We don’t often do this. Instead, we assume that a common language implies a common set of cares – when quite often it obscures our differences.

So in our relationships there is always some tension due to difference. You will always care differently, and we will differ in our flexibility – in the extent to which our cares are changeable or not. Usually people will have some non-negotiable ‘core cares’ and a host or negotiable ones. The ratio will vary. For example, you may persuade me to like Opera (I am quite open to different musical experiences) but not to like Descartes (he has poisoned Western culture with his conceit). Our strength of feeling will determine our individual nature, and our openness to change.

This way of thinking about personality and individual difference will of course feel strange to someone used to ‘The Big 5’ for example. I am not denying the value of such systems, but merely highlighting the risk that they distract us from the real substance of individual differences: they are a bit like judging a book by the different colours of cover, or weight, or typeface. A characteristic such as introversion/extraversion may be determined by biological factors – but who that person becomes will vary according to what they care about, in a more profound sense.

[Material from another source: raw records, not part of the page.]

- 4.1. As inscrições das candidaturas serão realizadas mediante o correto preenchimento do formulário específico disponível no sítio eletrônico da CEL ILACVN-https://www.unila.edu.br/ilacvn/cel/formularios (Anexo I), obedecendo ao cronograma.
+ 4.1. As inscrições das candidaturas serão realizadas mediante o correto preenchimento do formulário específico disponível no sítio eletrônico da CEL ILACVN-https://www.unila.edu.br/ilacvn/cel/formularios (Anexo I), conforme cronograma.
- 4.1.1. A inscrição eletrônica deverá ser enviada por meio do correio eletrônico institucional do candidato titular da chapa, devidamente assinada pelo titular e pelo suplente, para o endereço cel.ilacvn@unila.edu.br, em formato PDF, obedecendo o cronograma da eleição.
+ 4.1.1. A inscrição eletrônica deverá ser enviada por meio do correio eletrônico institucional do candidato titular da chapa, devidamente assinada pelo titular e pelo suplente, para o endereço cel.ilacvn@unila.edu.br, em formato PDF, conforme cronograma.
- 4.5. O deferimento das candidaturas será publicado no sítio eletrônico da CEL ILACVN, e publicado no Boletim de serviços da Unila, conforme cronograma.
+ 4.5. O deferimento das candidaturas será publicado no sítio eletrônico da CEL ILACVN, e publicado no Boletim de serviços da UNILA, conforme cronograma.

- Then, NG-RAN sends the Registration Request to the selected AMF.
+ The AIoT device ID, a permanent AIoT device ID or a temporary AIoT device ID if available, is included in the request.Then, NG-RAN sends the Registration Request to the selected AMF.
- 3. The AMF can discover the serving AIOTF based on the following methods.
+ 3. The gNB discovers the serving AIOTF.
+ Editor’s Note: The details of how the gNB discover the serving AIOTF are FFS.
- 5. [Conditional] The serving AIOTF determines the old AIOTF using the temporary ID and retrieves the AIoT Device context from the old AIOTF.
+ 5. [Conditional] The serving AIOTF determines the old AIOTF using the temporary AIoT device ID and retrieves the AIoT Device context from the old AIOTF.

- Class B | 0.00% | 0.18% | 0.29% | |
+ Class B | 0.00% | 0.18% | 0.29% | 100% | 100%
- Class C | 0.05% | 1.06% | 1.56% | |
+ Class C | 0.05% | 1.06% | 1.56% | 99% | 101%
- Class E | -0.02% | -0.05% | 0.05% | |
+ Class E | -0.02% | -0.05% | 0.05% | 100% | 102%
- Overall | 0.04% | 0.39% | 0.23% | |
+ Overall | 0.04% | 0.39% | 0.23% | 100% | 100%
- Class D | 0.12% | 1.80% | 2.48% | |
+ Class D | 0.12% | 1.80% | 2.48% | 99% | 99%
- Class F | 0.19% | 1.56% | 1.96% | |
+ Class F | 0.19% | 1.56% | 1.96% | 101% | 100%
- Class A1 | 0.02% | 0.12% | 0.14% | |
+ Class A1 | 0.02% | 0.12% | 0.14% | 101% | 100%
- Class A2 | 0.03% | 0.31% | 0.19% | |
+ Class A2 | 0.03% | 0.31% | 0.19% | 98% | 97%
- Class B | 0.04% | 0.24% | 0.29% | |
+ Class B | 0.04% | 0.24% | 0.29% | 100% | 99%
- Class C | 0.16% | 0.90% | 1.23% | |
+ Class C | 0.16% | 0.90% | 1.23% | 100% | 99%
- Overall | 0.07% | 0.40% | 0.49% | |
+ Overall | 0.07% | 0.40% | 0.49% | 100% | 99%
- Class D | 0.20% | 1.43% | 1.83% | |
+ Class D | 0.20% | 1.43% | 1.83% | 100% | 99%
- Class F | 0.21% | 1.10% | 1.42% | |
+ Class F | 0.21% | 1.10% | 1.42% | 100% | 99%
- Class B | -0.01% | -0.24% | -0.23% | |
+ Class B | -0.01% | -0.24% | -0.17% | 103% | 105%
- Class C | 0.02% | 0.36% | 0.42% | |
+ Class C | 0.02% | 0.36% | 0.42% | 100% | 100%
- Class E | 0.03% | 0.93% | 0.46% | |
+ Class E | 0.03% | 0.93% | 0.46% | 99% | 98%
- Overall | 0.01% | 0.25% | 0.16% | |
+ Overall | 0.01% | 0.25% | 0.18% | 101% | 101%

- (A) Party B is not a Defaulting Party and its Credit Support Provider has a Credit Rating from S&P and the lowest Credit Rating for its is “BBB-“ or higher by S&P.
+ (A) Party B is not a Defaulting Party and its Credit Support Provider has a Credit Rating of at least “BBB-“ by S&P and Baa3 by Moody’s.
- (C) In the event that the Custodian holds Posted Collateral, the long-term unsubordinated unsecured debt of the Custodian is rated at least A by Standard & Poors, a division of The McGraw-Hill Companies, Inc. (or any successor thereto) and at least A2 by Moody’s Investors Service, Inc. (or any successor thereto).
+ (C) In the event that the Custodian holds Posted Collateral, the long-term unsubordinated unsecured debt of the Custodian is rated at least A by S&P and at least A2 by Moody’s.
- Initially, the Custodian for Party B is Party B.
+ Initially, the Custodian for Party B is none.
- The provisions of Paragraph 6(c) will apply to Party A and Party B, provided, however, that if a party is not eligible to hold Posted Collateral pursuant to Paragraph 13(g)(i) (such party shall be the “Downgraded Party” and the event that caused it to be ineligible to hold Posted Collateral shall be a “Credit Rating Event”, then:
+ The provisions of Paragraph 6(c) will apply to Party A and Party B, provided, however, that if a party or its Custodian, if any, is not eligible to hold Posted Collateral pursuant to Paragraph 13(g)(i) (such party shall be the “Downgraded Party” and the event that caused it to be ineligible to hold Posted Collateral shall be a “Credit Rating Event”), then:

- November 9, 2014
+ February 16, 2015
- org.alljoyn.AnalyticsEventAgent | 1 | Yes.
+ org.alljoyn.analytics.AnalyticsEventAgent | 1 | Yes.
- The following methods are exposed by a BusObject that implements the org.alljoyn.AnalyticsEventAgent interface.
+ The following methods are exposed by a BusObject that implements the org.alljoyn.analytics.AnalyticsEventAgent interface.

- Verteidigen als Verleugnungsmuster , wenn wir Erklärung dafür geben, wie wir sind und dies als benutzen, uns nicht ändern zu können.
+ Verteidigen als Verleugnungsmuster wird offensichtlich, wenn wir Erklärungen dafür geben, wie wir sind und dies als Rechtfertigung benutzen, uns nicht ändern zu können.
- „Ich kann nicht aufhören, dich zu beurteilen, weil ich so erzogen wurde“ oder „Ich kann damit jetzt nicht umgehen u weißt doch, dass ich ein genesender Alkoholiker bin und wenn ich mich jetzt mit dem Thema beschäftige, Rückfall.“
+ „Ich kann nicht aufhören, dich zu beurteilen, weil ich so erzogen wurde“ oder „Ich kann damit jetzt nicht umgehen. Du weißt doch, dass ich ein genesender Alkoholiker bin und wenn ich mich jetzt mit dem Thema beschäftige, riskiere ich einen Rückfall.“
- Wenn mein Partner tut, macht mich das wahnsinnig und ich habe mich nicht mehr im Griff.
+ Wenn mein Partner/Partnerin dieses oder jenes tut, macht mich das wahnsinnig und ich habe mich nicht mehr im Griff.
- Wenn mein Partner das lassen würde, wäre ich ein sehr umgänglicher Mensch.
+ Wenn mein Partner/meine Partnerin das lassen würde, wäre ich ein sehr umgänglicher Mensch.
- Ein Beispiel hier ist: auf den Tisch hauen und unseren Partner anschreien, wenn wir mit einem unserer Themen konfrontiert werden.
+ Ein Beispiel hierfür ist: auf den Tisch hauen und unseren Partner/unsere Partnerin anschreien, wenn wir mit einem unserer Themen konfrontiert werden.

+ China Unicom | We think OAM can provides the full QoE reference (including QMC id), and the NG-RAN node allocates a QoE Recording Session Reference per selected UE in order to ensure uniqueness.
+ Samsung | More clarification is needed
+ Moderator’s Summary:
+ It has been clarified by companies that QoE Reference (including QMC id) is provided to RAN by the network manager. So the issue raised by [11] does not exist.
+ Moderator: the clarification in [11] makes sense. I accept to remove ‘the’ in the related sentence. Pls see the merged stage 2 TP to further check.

Day-to-day it can be hard to spot differences. In large part this is because of an innate concern regarding 'fitting in'/conformity. For fear of social consequences, people behave very much as their current group are behaving - in a way which effectively suppresses the expression of individual difference.

What the approach outlined here explains is the importance to relationships of communication in which people explain what they care about (especially as it relates to core cares), how they intend different words, and of shared experience. Without such communication, narratives will diverge. People may be saying the same words, but what they mean – and how they behave -  will be very different.